You may have a little difficulty recognizing the word "patterns" in the title of this post. Hvwoeer, tihs snetence is pborably esay to raed. So what is going on?
A friend of mine has been studying the brain. I've been helping him out with some of the maths and concepts. You can read about some of the work at http://www.associatedpatternengine.com/
We have had many thought provoking discussions about how the brain might work, and what is required to simulate the thought process of a brain.
The conventional idea seems to be that higher thought revolves around language. I used to accept this argument as it's clear that my mind is constantly 'talking' in words and sentences. But the work on pattern had convinced me that this is only a side effect. Real thought happens non verbally.
Here are some examples.
We think the answer is that a brain is a probability-driven fuzzy pattern-matching engine. Everything is made of patterns.
Professor Brian Cox has said everything around us is made of patterns. Everything is a pattern.
If everything is a pattern, we have to ask, "What is a pattern?", and this is where my contribution fits in with the project.
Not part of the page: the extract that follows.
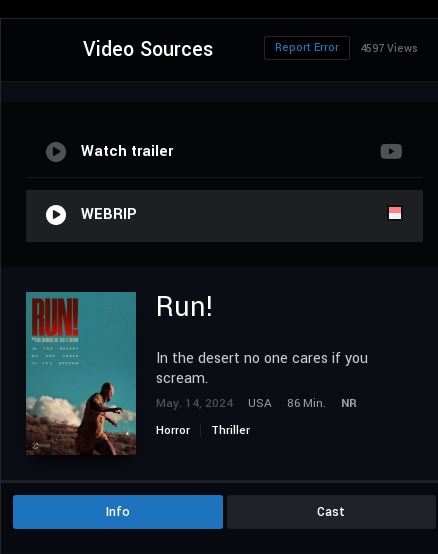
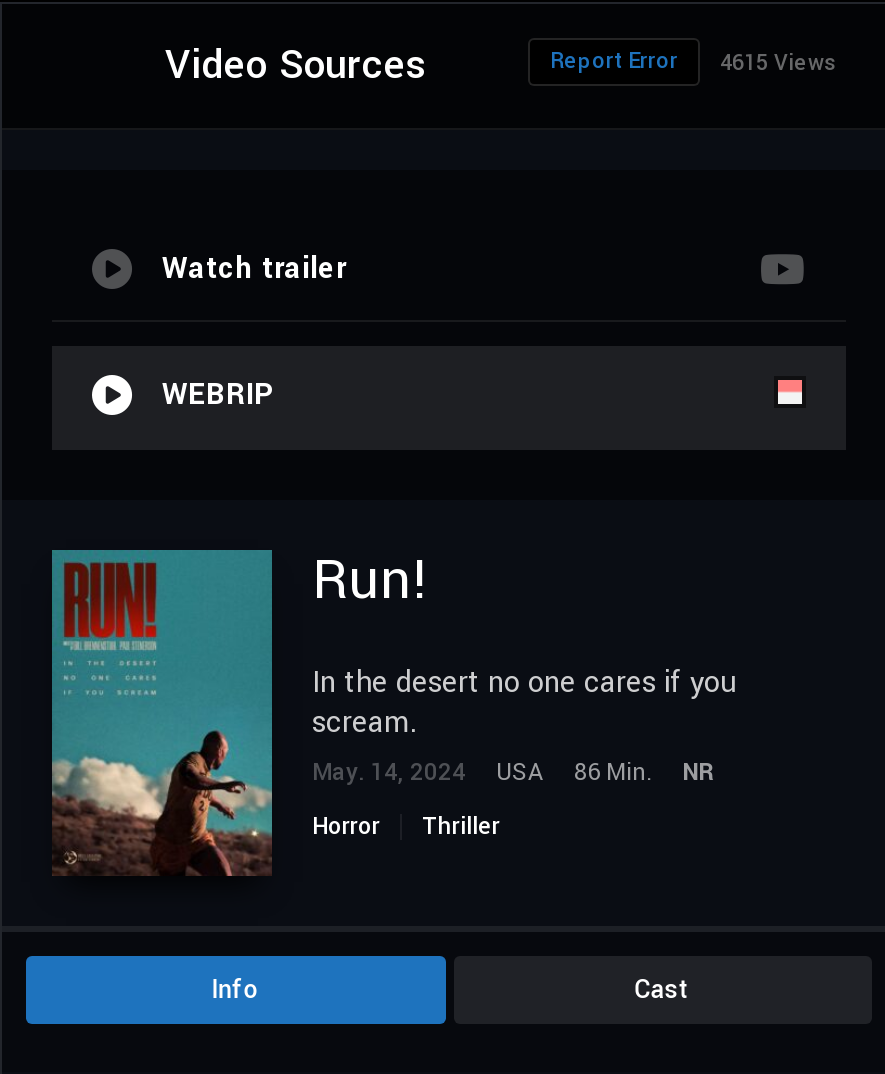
- Report Error 4597 Views
+ Report Error 4615 Views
It's not an easy question. Some people will define a pattern something like, "Elements of a set of objects which repeat in a predictable manner." But I think this is incomplete. Here are two examples where there is no predictable repetition, yet an undeniable pattern.
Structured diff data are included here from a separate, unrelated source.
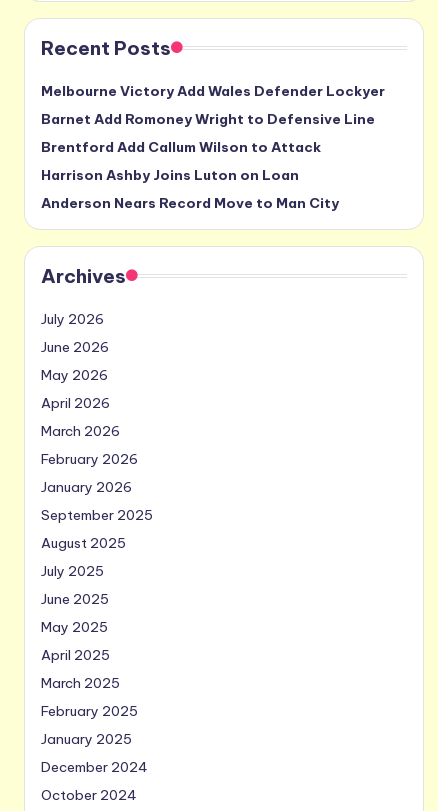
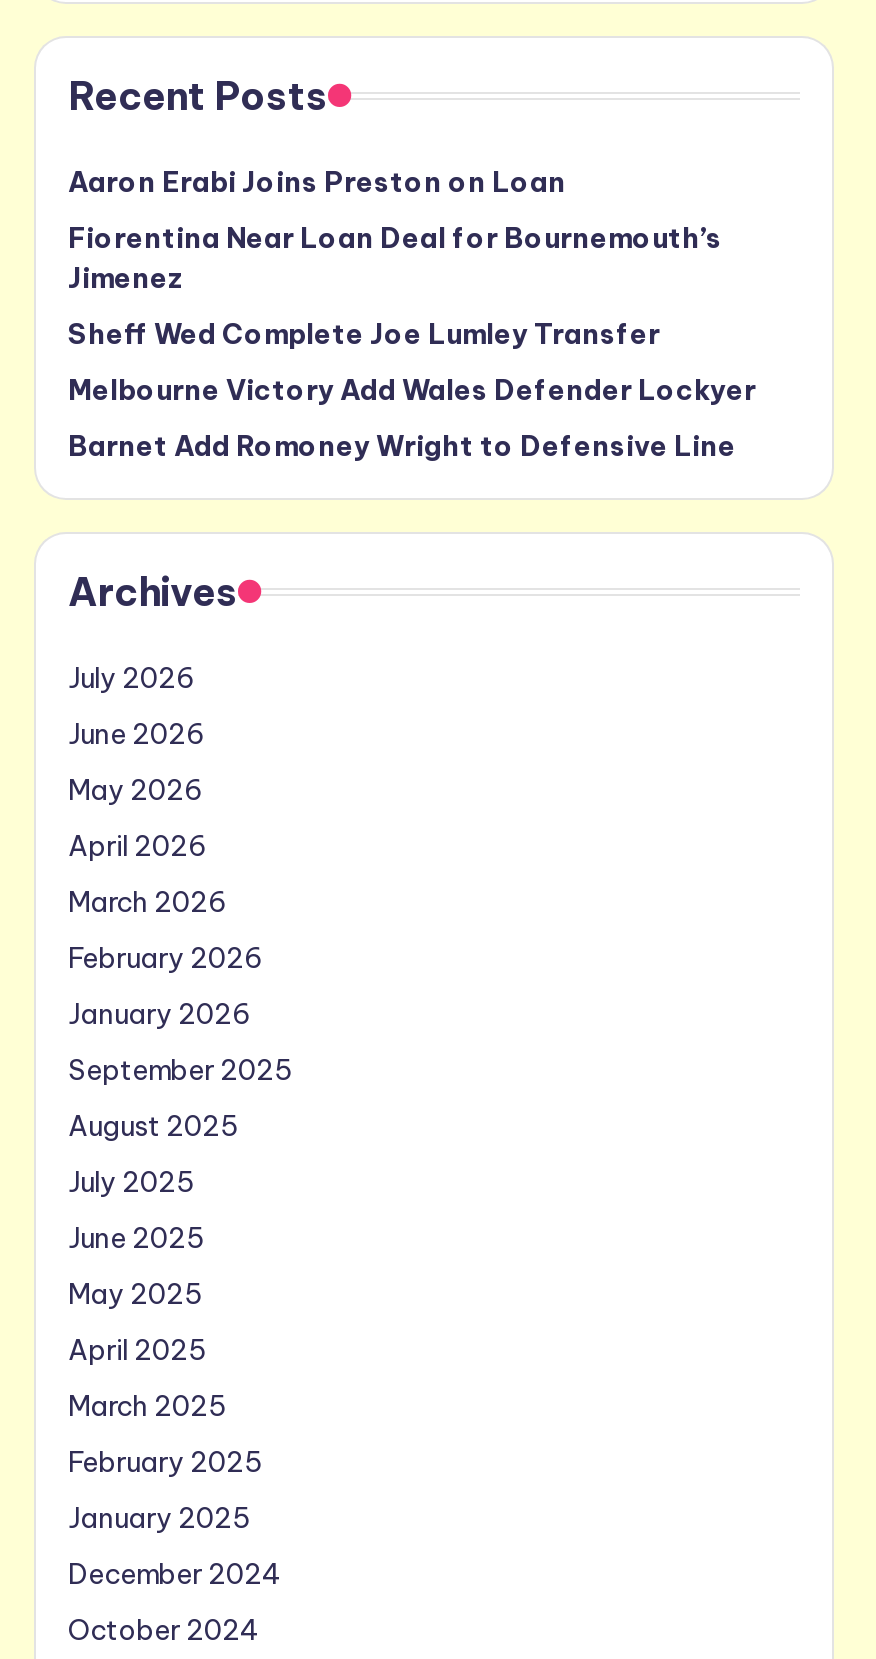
+ Aaron Erabi Joins Preston on Loan
+ Fiorentina Near Loan Deal for Bournemouth’s
+ Jimenez
+ Sheff Wed Complete Joe Lumley Transfer

moved down: Melbourne Victory Add Wales Defender Lockyer | Barnet Add Romoney Wright to Defensive Line

- Brentford Add Callum Wilson to Attack
- Harrison Ashby Joins Luton on Loan
- Anderson Nears Record Move to Man City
What this means is that a pattern in the most general terms, is a collection of objects which convey information. In my model, a tiled floor consisting of a repeated collection of shades and shapes is indeed a pattern, but this is a special case. This is a pattern which can be defined as an infinite construct yet only using a small number of symbols. The general definition of pattern also includes as a special case, non periodic tiling which can be described using a small number of symbols and a tiling algorithm.
An encrypted sentence is an interesting example because it conveys information to one person, and not to others. Therefore it is a pattern to one person, and just random stuff to others.
There are other kinds of patterns which fall into the broad definition, one of which is turbulence, and another is the Mandelbrot set.
In my definition, even the grains of sand on a beach is considered a pattern. This pattern, however although finite, is simply a very large collection of objects with no predictable repetition. There is no way to exactly predict the position, shape and color of any particular grain of sand in relation to another. Yet we all perceive a sandy beach as a sandy beach and not a cow or a tree.
In your brain, when you see the words "sandy beach", this is a two-word pattern which triggers previously experience of a sandy beach. The mental image of a beach will be unique for each person but in every case, the input pattern "sandy beach" is associated with the individual's stored pattern of a beach. This could be a visual pattern, a pattern of smells, or a pattern of how it sounds or the feel of the sand in your hands. These are then strongly associated patterns. There is an input pattern and a set of output patterns. Some input patterns are more highly associated to more and stronger output patterns than others.
The word "pAtTeRn" shown in mixed case is not as highly associated as "pattern" without case change. Words are seen as collections of information, we read the whole word in one 'gulp' where the first and last letters are what I call pattern anchors. They help to define the input pattern and focus it to those output patterns most likely associated.
This is a good point to address the question, "What is art?"
My answer is that art is a pattern. Furthermore, it is a pattern which invokes a significant flow of information from the pattern (the art) to the observer. If this flow of information is large and sudden, then the work might be bold, shocking, ugly, or extra beautiful.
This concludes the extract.